ID is nothing like any of the crackpot beliefs that Derbyshire lists. None of those can make a statement of equal footing with this one:
Some scientists believe that the fundamental building blocks of life are too complex to have arisen from purely naturalistic processes. Some models indicate a lack of sufficient time (between the cooling of the earth and the appearance of single celled organisms) to accommodate a naturalistic explanation. Furthermore, this situation is exacerbated by an ever increasing awareness of the complex biochemistry of cells and new fossilized evidence pushing the onset of life to earlier dates. Presently the theory of evolution has no testable model for the development of certain complex micro bio-machines; at best it offers plausibility arguments. This deficiency in evolution and the related field of abiogenesis has led some scientists to postulate that the building blocks for life on earth are the result of design—the handiwork of an unspecified intelligence. In the same sense that evolution circumvents the problem of the origin of life by abdicating responsibility to another field (abiogenesis), ID circumvents it by assigning it to an unspecified intelligence. In that sense the origin of life is moot (in this debate.) The question at hand is whether there has been sufficient time for life's micro complexity to evolve from the spark of life (which both camps assume rather than explain), or whether it, as far as we know at the moment, is inexplicable.
Such a statement is the essence of biological ID. And while it may not be science per se, until such time as evolution can answer questions, on firm scientific footing, about the development of early life forms, it is a perfectly reasonable topic of conversation in a biology class.

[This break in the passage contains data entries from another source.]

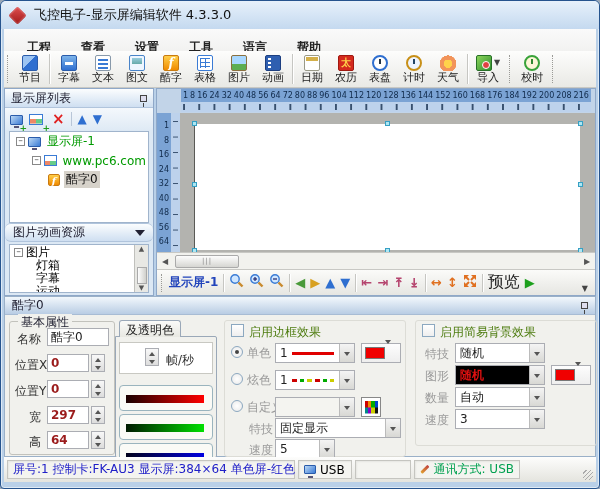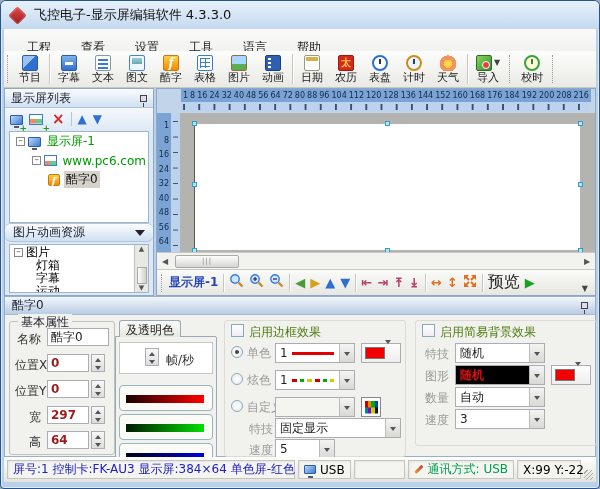--- a/index.html
+++ b/index.html
@@ -11,7 +11,7 @@
   .app-icon{width:13px;height:13px;transform:rotate(45deg);background:linear-gradient(135deg,#e05050,#a01818);border-radius:2px;box-shadow:inset 0 0 0 1.5px #fff2;margin-right:10px;}
   .title-text{font-size:13px;color:#111;}
   
-  .menubar{top:28px;left:3px;right:3px;height:38px;background:linear-gradient(#fafafa,#ececea);display:flex;align-items:center;padding-left:8px;border-bottom:1px solid #d8d8d4;}
+  .menubar{top:28px;left:3px;right:3px;height:38px;background:linear-gradient(#fafafa,#ececea);display:flex;align-items:center;padding-left:8px;border-bottom:1px solid #d8d8d4;font-weight:bold;}
   .menu-item{font-size:12px;color:#222;padding:2px 15px;cursor:default;}
   
   .toolbar{top:50px;left:3px;right:3px;height:37px;background:linear-gradient(#fdfdfc,#e9e9e5);display:flex;align-items:stretch;border-bottom:1px solid #c9c9c4;}

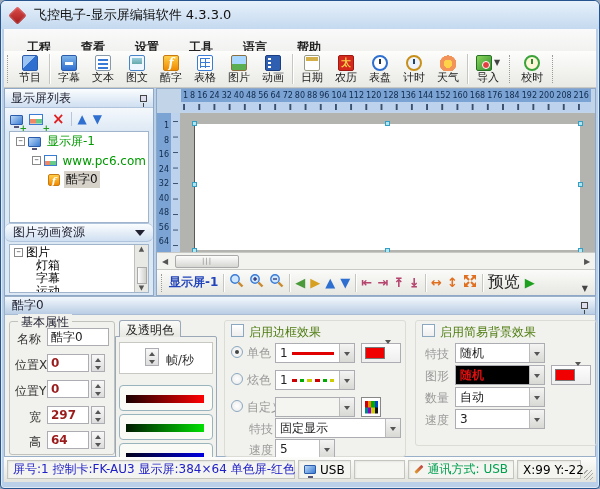--- a/index.html
+++ b/index.html
@@ -613,7 +613,6 @@
       <span class="pencil"></span>
       <span>通讯方式: USB</span>
     </span>
-    <span class="sb-sec" style="width:64px">X:99 Y:-22</span>
     <span class="sb-grip"></span>
   </div>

Derbyshire, alas, cannot see the truth through his own smugness, and his obvious desire and pleasure for the role of National Review's shrew. (One gets the impression he sits about wondering which new way he should disagree with the majority of his colleagues.) Though not a scientist, he wants you to think he is almost one, and that's good enough. Nay, he is actually better than a scientist, for he understands all the big picture issues while bringing to bear the journalist's sharp pen and British wit. He tells us:
I never have formally studied quantum mechanics, though I flatter myself I understand it well enough.
We can agree that Derbyshire does flatter himself.

Derbyshire also spews the dogma of the misnamed National Center for Science Education by telling us, with a straight face (or, more likely, a face oozing condescension) that:

And Darwinism ought to be taught conservatively, without skepticism or equivocation, which will only confuse young minds. Darwinism is the essential foundation for all of modern biology and genomics, and offers a convincing explanation for all the phenomena we can observe in the life sciences.

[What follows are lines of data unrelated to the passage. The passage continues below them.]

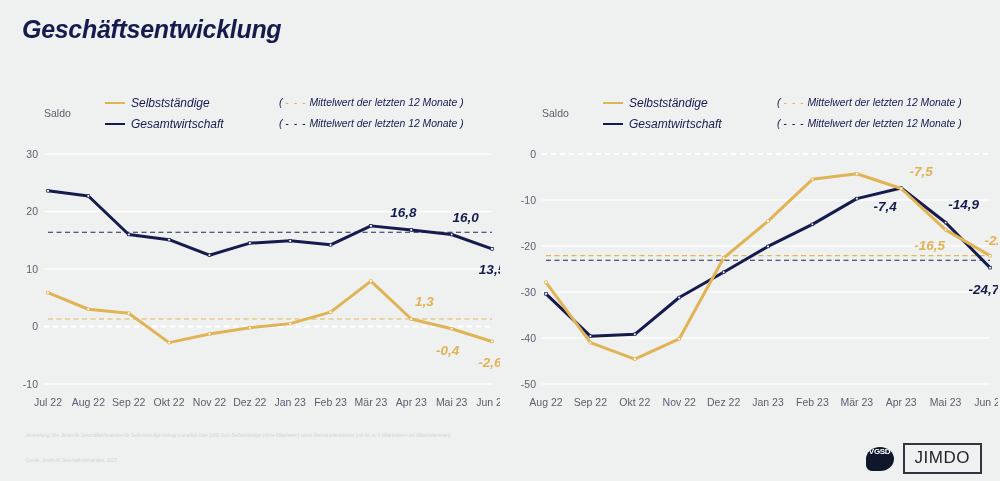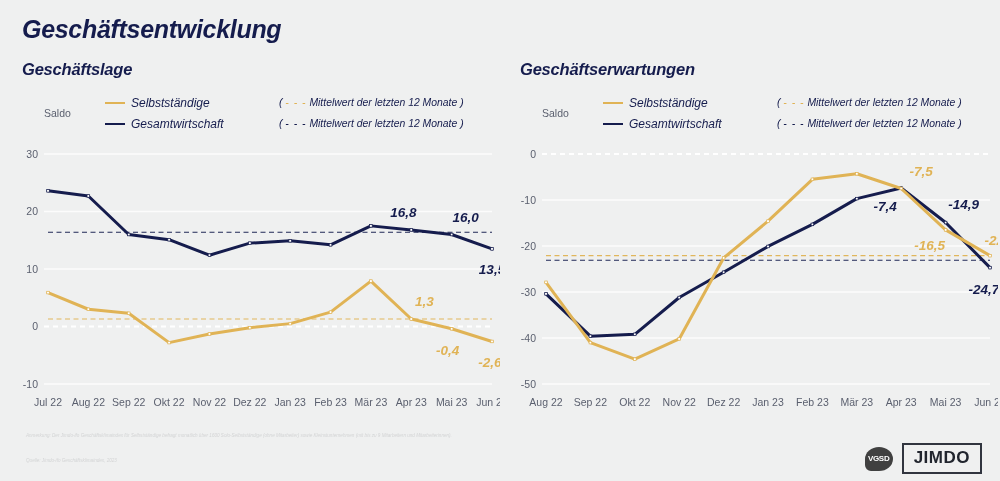--- a/index.html
+++ b/index.html
@@ -70,7 +70,6 @@
 <div class="main-title">Geschäftsentwicklung</div>
 
 <div class="panel left">
-  <div class="panel-title">Geschäftslage</div>
   <div class="saldo">Saldo</div>
   <div class="legend">
     <div class="legend-row">

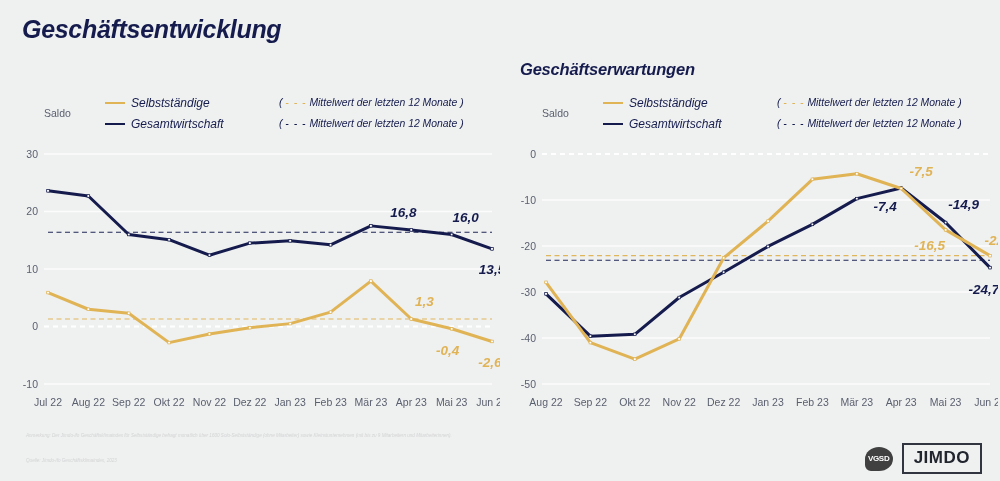--- a/index.html
+++ b/index.html
@@ -154,7 +154,6 @@
 </div>
 
 <div class="panel right">
-  <div class="panel-title">Geschäftserwartungen</div>
   <div class="saldo">Saldo</div>
   <div class="legend">
     <div class="legend-row">

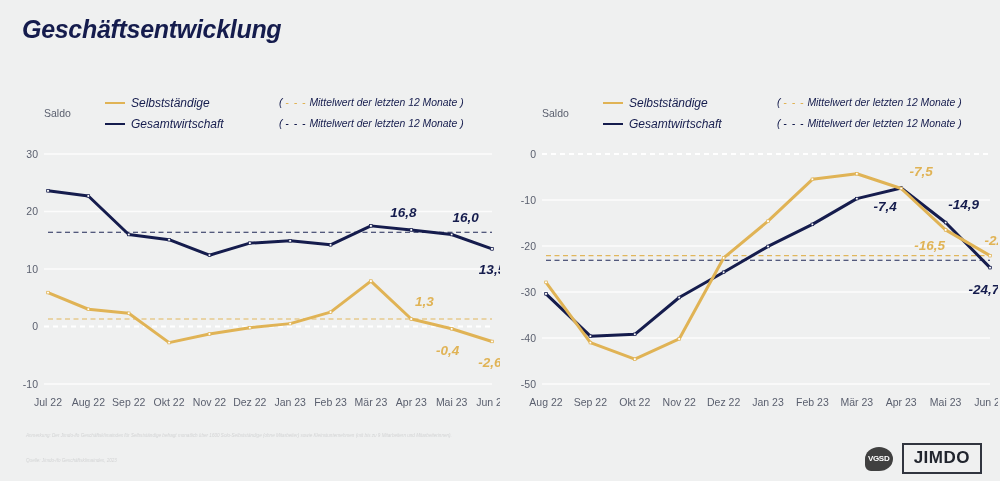--- a/index.html
+++ b/index.html
@@ -54,9 +54,9 @@
   }
   .logos{position:absolute;right:18px;top:443px;display:flex;align-items:center;gap:9px;}
   .vgsd{
-    width:28px;height:24px;background:#404040;
+    width:28px;height:24px;background:#0f172a;
     border-radius:50% 50% 50% 6px;
-    display:flex;align-items:center;justify-content:center;
+    display:flex;align-items:flex-start;justify-content:center;
   }
   .vgsd span{font-size:8px;font-weight:bold;color:#fff;letter-spacing:-0.3px;}
   .jimdo{

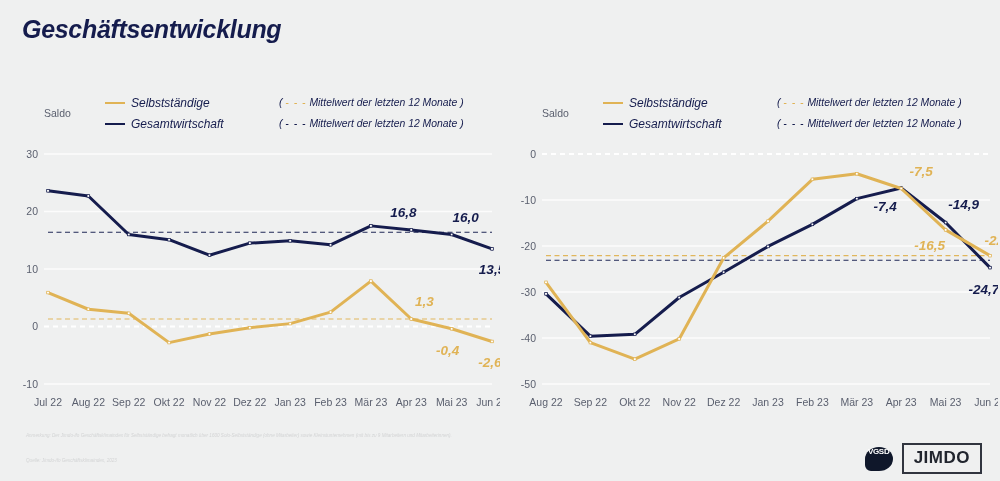--- a/index.html
+++ b/index.html
@@ -62,7 +62,7 @@
   .jimdo{
     border:2px solid #31353f;padding:3px 10px 4px 10px;
   }
-  .jimdo span{font-size:17px;font-weight:bold;color:#21252e;letter-spacing:0.5px;}
+  .jimdo span{font-size:17px;font-weight:normal;color:#21252e;letter-spacing:0.5px;}
 </style>
 </head>
 <body>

The statement speaks for itself, in many ways. Never in my years of teaching physics, much more of a science than evolution, was I advised to teach it without skepticism or equivocation—the mere thought makes the mind reel. (The fact that evolution accepts no dissent or criticism is a sure sign of its inferiority complex.) Furthermore, Derbyshire misses the boat (or he outright fabricates) with the assertion that evolution offers a "convincing explanation for all the phenomena we can observe in the life sciences." Far from it. In the infamous case of the bacterial flagellum, evolution may yet provide a convincing argument. But the state of the art at the present is that it does no better than a "might-have, could-have" unlikely chain of events.